═══ Records for the exercise ═══
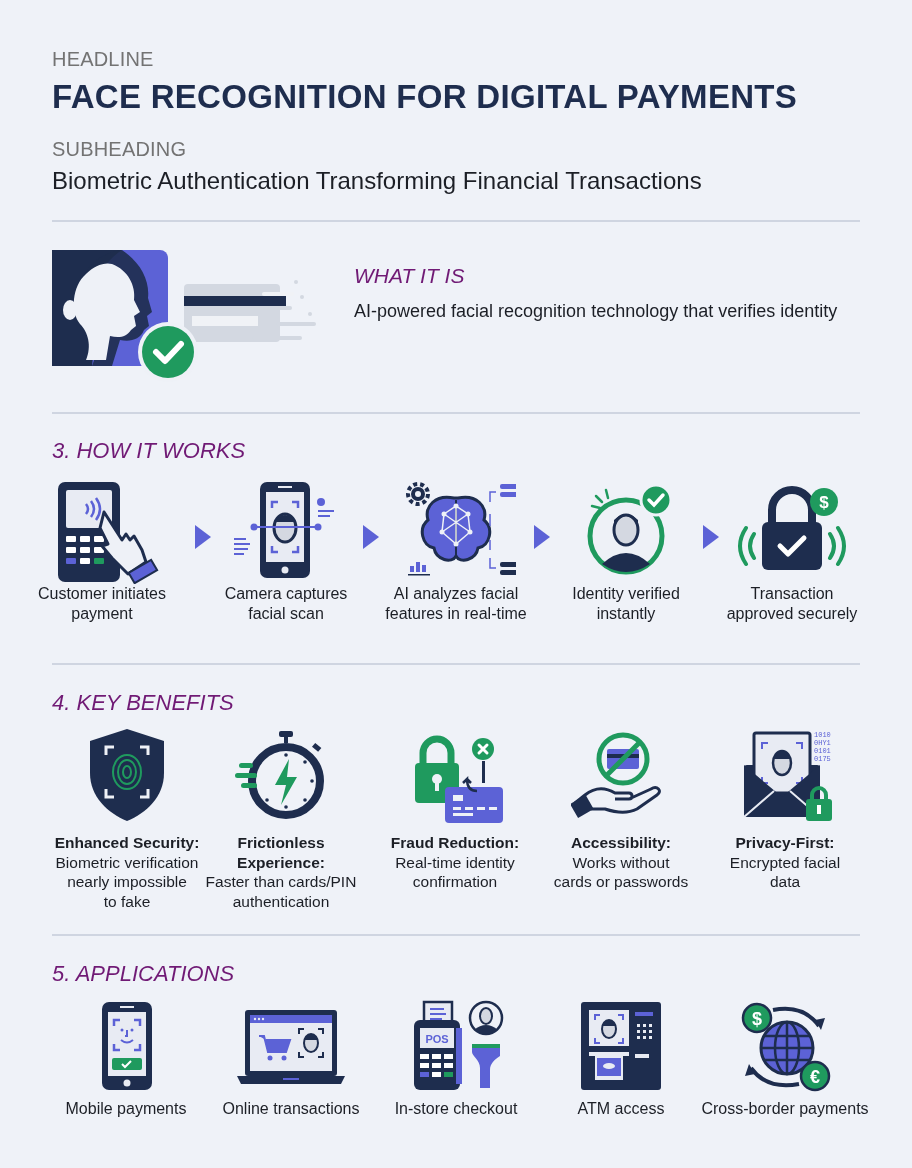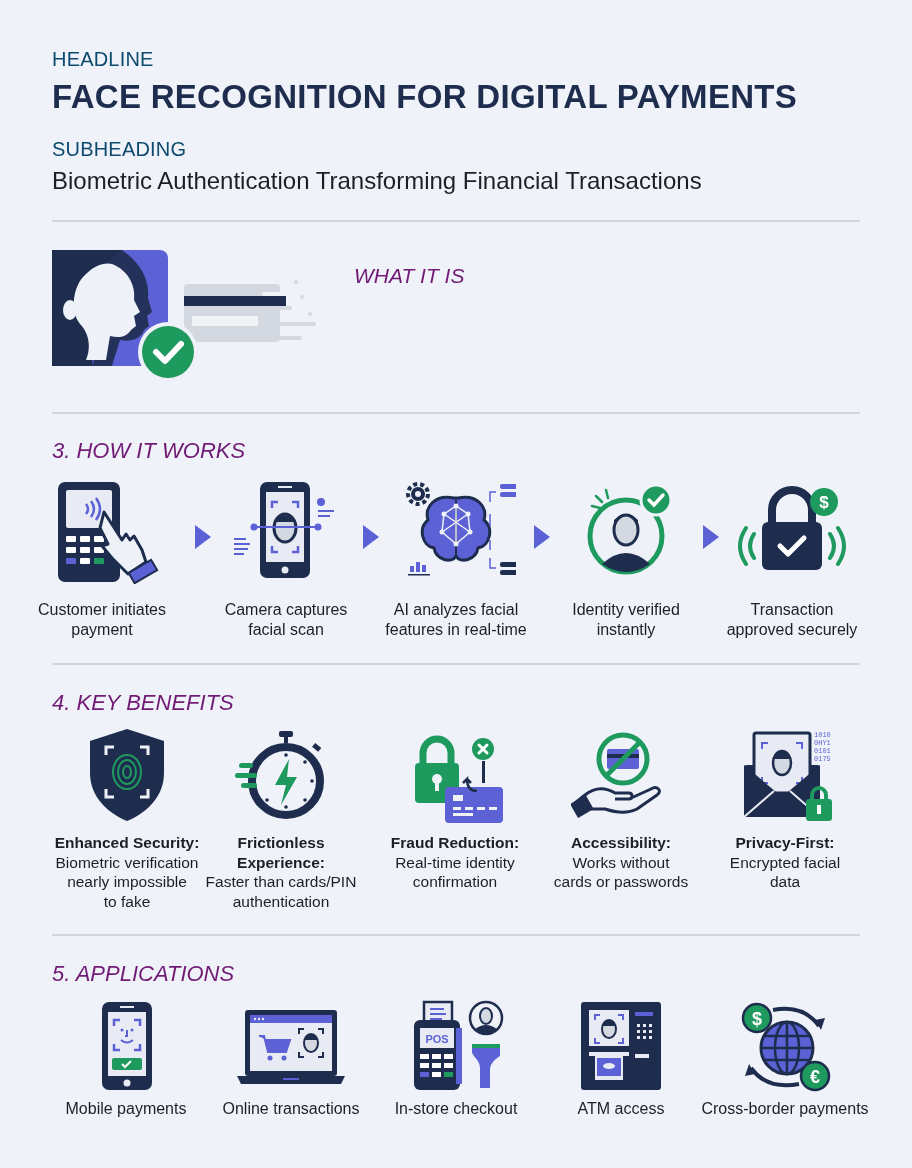--- a/index.html
+++ b/index.html
@@ -6,7 +6,7 @@
   html, body { width: 912px; height: 1168px; background: #eff2f8; overflow: hidden; }
   body { font-family: "Liberation Sans", "DejaVu Sans", sans-serif; color: #1c1f26; position: relative; }
   .abs { position: absolute; }
-  .label-small { font-size: 20px; color: #0c4a6e; letter-spacing: 0.2px; }
+  .label-small { font-size: 20px; color: #737373; letter-spacing: 0.2px; }
   .headline { font-size: 33px; font-weight: bold; color: #1e2d4e; letter-spacing: 0.3px; }
   .subtitle { font-size: 24px; color: #1c1f26; }
   .divider { position: absolute; left: 52px; width: 808px; height: 2px; background: #cfd5e1; }

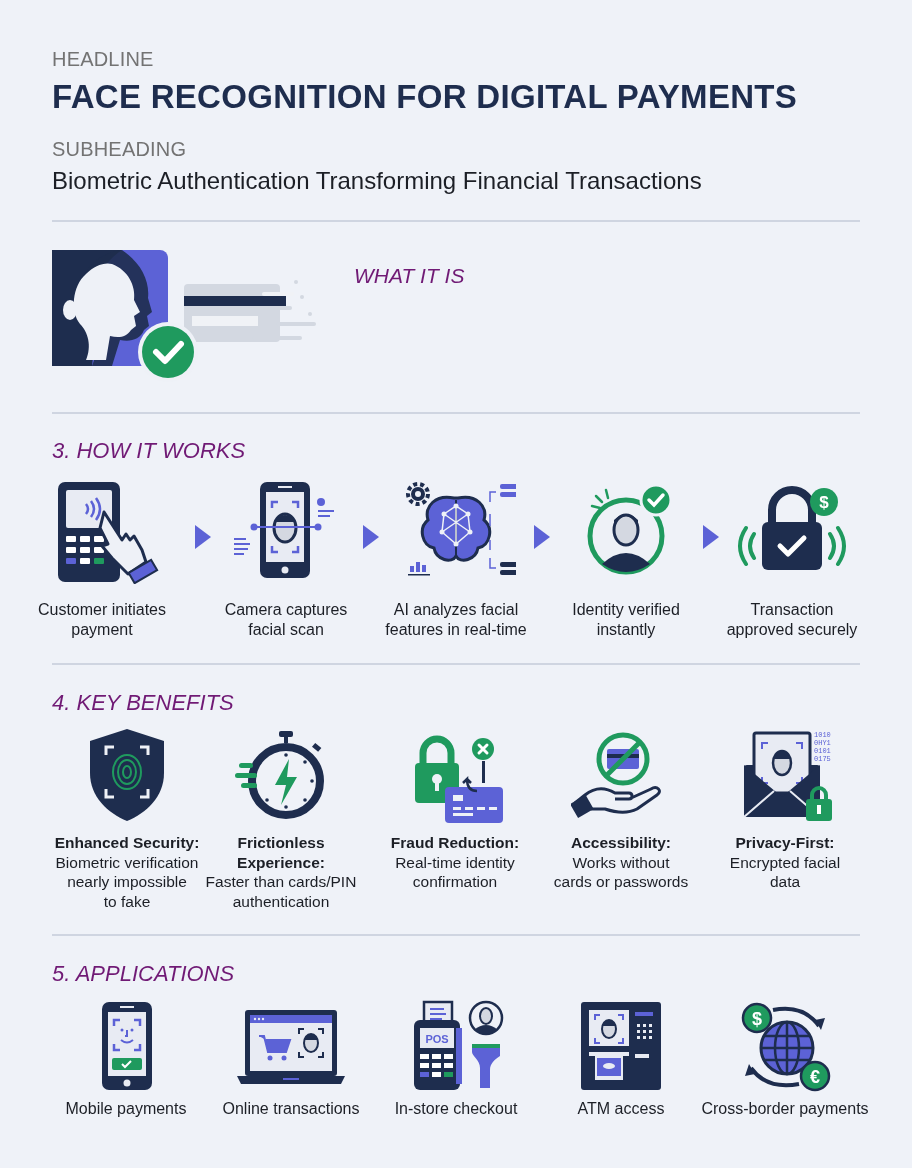--- a/index.html
+++ b/index.html
@@ -53,6 +53,7 @@
 </div>
 <div class="abs section-title" style="left:354px;top:264px;font-size:21px;">WHAT IT IS</div>
 <div class="abs" style="left:354px;top:300px;font-size:18px;line-height:23px;color:#1c1f26;">
+  <div>AI-powered facial recognition technology that verifies identity</div>
 </div>
 <div class="divider" style="top:412px;"></div>
 

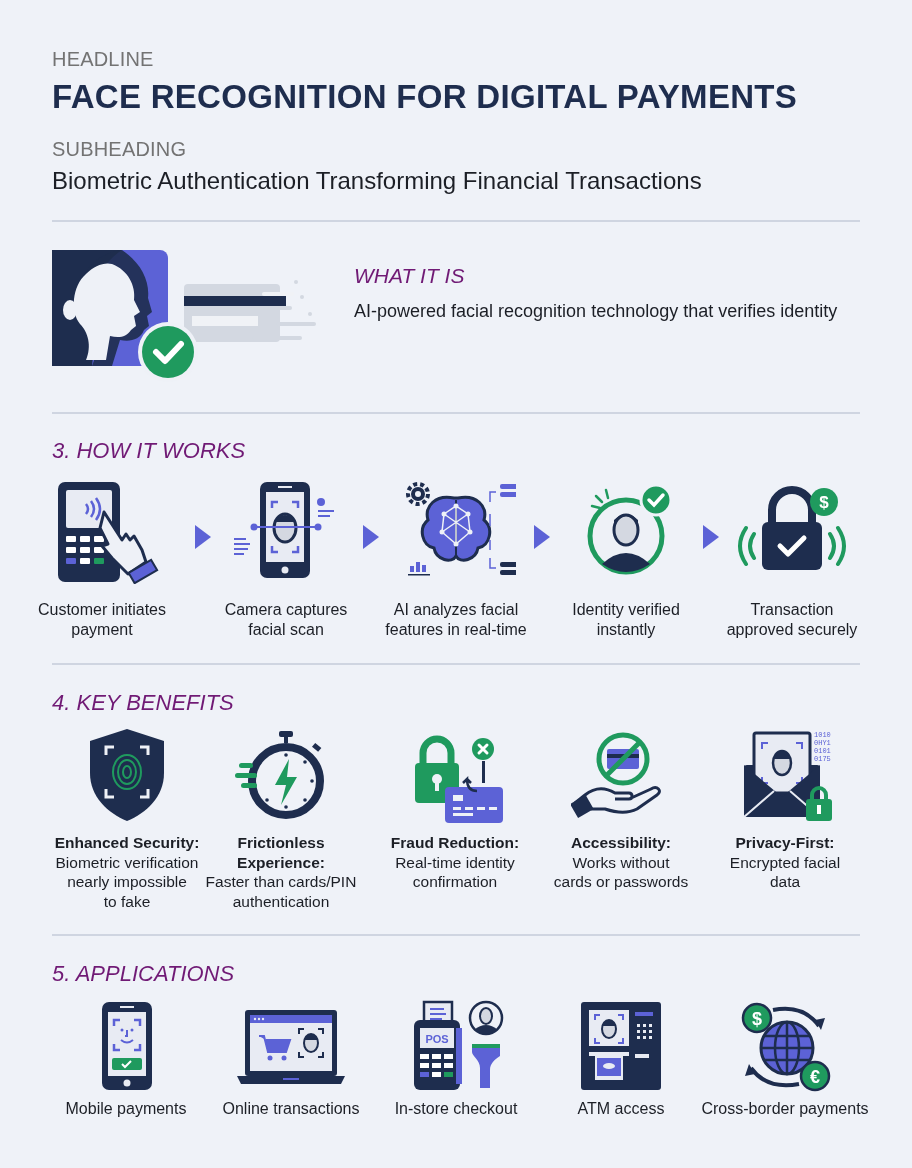--- a/index.html
+++ b/index.html
@@ -13,7 +13,7 @@
   .section-title { font-size: 22px; color: #701a75; font-style: italic; }
   .step { position: absolute; width: 160px; text-align: center; }
   .step .icon { height: 110px; display: flex; align-items: center; justify-content: center; }
-  .step .cap { font-size: 16px; line-height: 20px; color: #1c1f26; margin-top: 16px; }
+  .step .cap { font-size: 16px; line-height: 20px; color: #1c1f26; margin-top: 0; }
   .arrow { position: absolute; width: 0; height: 0; border-top: 12px solid transparent; border-bottom: 12px solid transparent; border-left: 16px solid #5c62d6; }
   .benefit { position: absolute; width: 170px; text-align: center; font-size: 15.5px; line-height: 19.5px; }
   .benefit b { font-weight: bold; display: block; }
═══
Read the entries and select each line where the word "align" is found.

**Expected output**
   .step { position: absolute; width: 160px; text-align: center; }
   .step .icon { height: 110px; display: flex; align-items: center; justify-content: center; }
   .benefit { position: absolute; width: 170px; text-align: center; font-size: 15.5px; line-height: 19.5px; }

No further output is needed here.